My file has over 4M rows and I need a more efficient way of converting my data to a corpus and document term matrix such that I can pass it to a bayesian classifier.
Consider the following code:
library(tm)
GetCorpus <-function(textVector)
{
doc.corpus <- Corpus(VectorSource(textVector))
doc.corpus <- tm_map(doc.corpus, tolower)
doc.corpus <- tm_map(doc.corpus, removeNumbers)
doc.corpus <- tm_map(doc.corpus, removePunctuation)
doc.corpus <- tm_map(doc.corpus, removeWords, stopwords("english"))
doc.corpus <- tm_map(doc.corpus, stemDocument, "english")
doc.corpus <- tm_map(doc.corpus, stripWhitespace)
doc.corpus <- tm_map(doc.corpus, PlainTextDocument)
return(doc.corpus)
}
data <- data.frame(
c("Let the big dogs hunt","No holds barred","My child is an honor student"), stringsAsFactors = F)

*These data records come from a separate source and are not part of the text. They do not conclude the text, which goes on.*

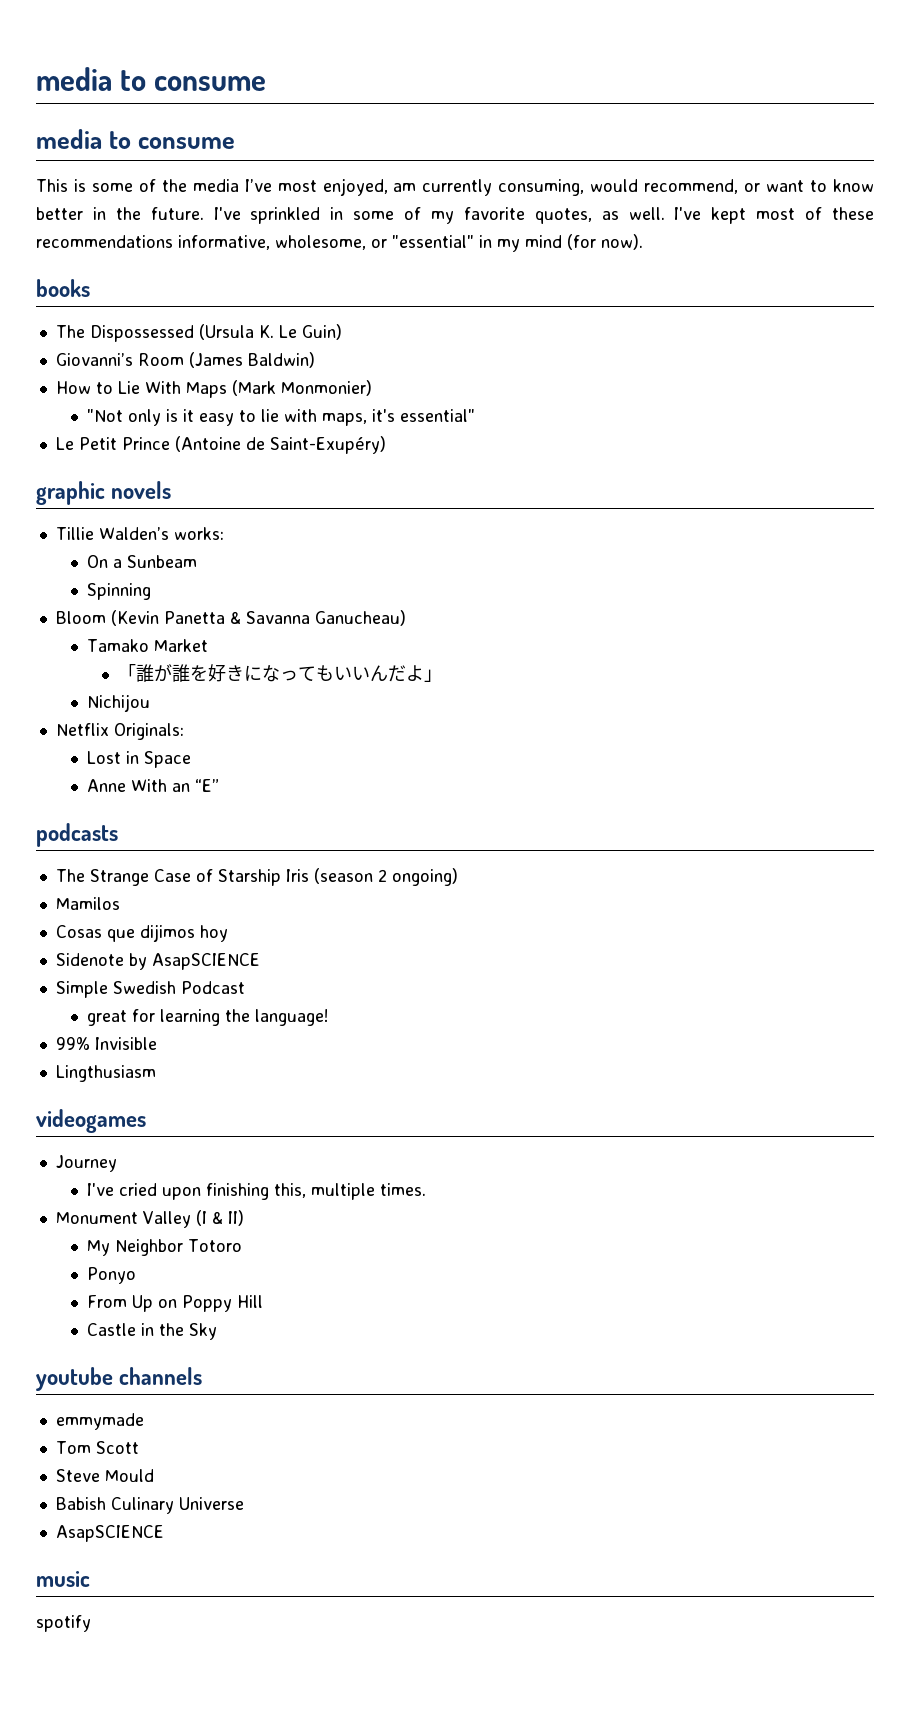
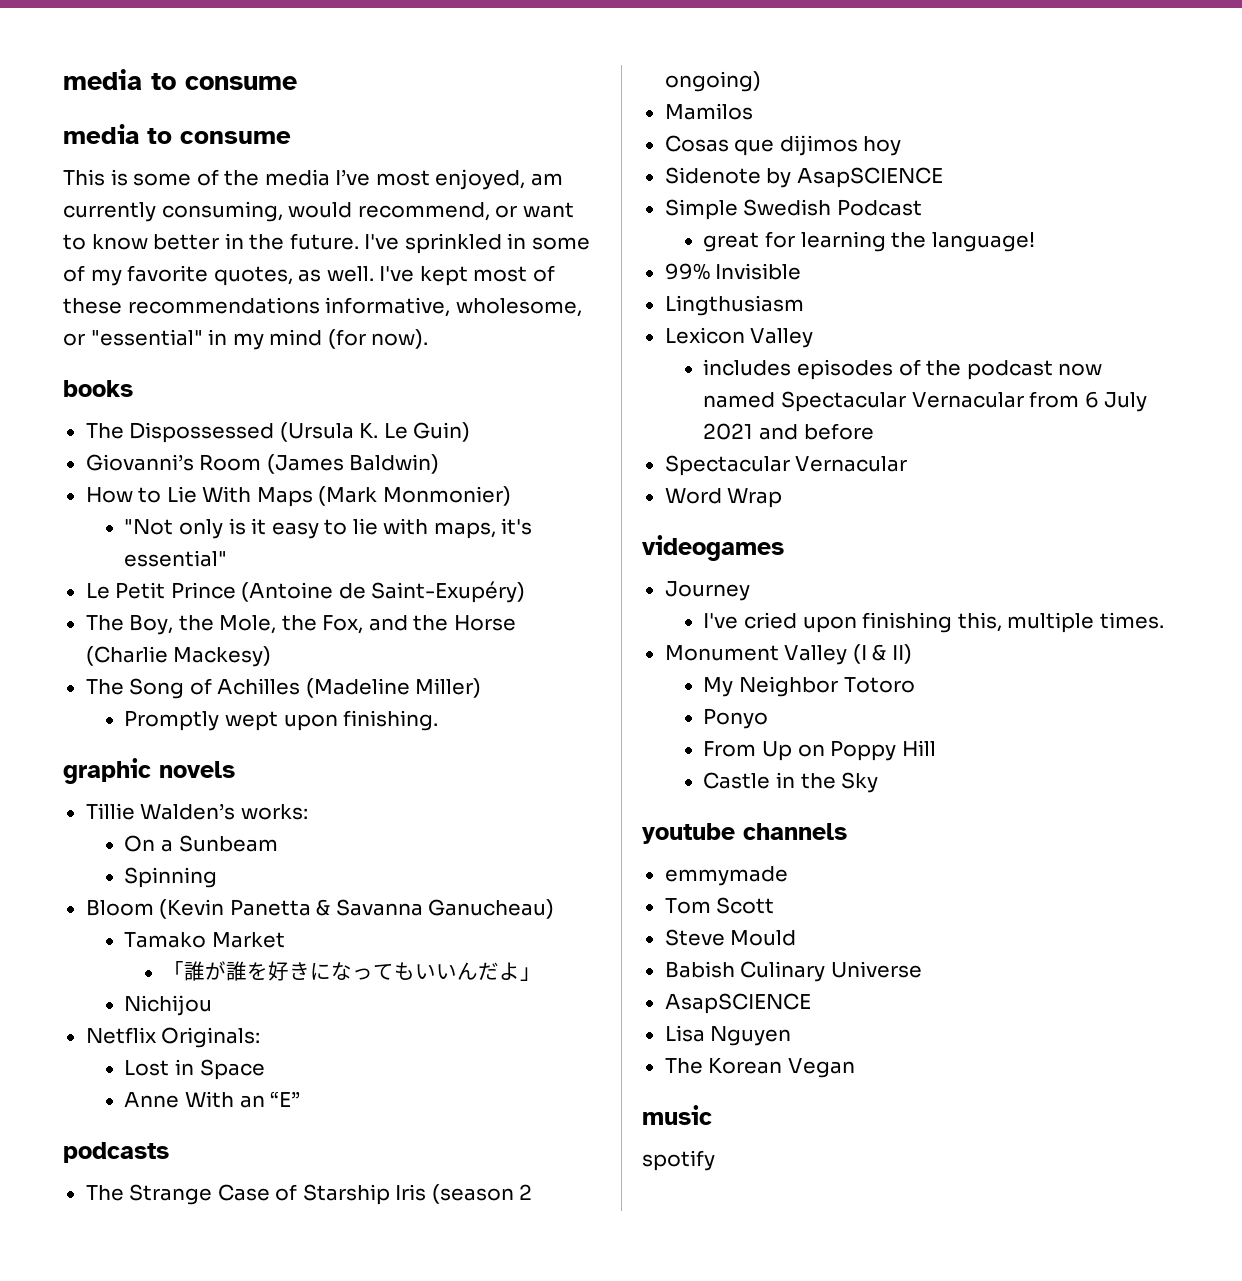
(386, 445) none -> [85,614,516,635] [85,646,272,667] [85,678,482,699] [124,710,439,731] // The Boy, the Mole, the Fox, and the Horse (Charlie Mackesy) // The Song of Achilles (Madeline Miller) // Promptly wept upon finishing.
(156, 1073) none -> [664,327,814,348] [703,359,1103,380] [703,391,1148,412] [703,423,874,440] [664,455,908,476] [664,488,783,508] // Lexicon Valley // includes episodes of the podcast now named Spectacular Vernacular from 6 July 2021 and before // Spectacular Vernacular // Word Wrap
(164, 1533) none -> [664,1025,792,1046] [664,1058,855,1078] // Lisa Nguyen // The Korean Vegan

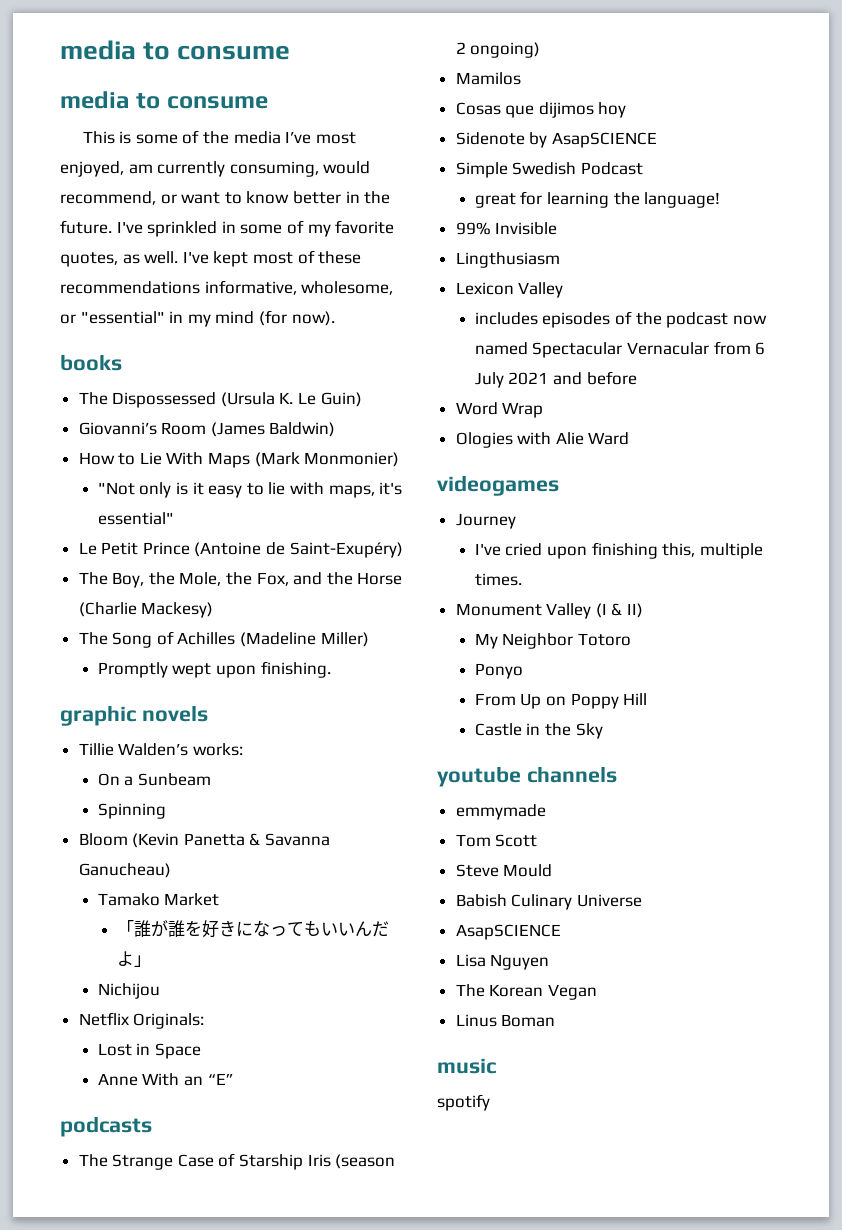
[664,455,908,476] // Spectacular Vernacular -> (637, 378) none
(783, 498) none -> [455,432,630,448] // Ologies with Alie Ward
(855, 1068) none -> [455,1014,556,1027] // Linus Boman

corp <- GetCorpus(data[,1])
inspect(corp)
dtm <- DocumentTermMatrix(corp)
inspect(dtm)
The output:
> inspect(corp)
<<VCorpus (documents: 3, metadata (corpus/indexed): 0/0)>>
[[1]]
<<PlainTextDocument (metadata: 7)>>
let big dogs hunt
[[2]]
<<PlainTextDocument (metadata: 7)>>
holds bar
[[3]]
<<PlainTextDocument (metadata: 7)>>
child honor stud
> inspect(dtm)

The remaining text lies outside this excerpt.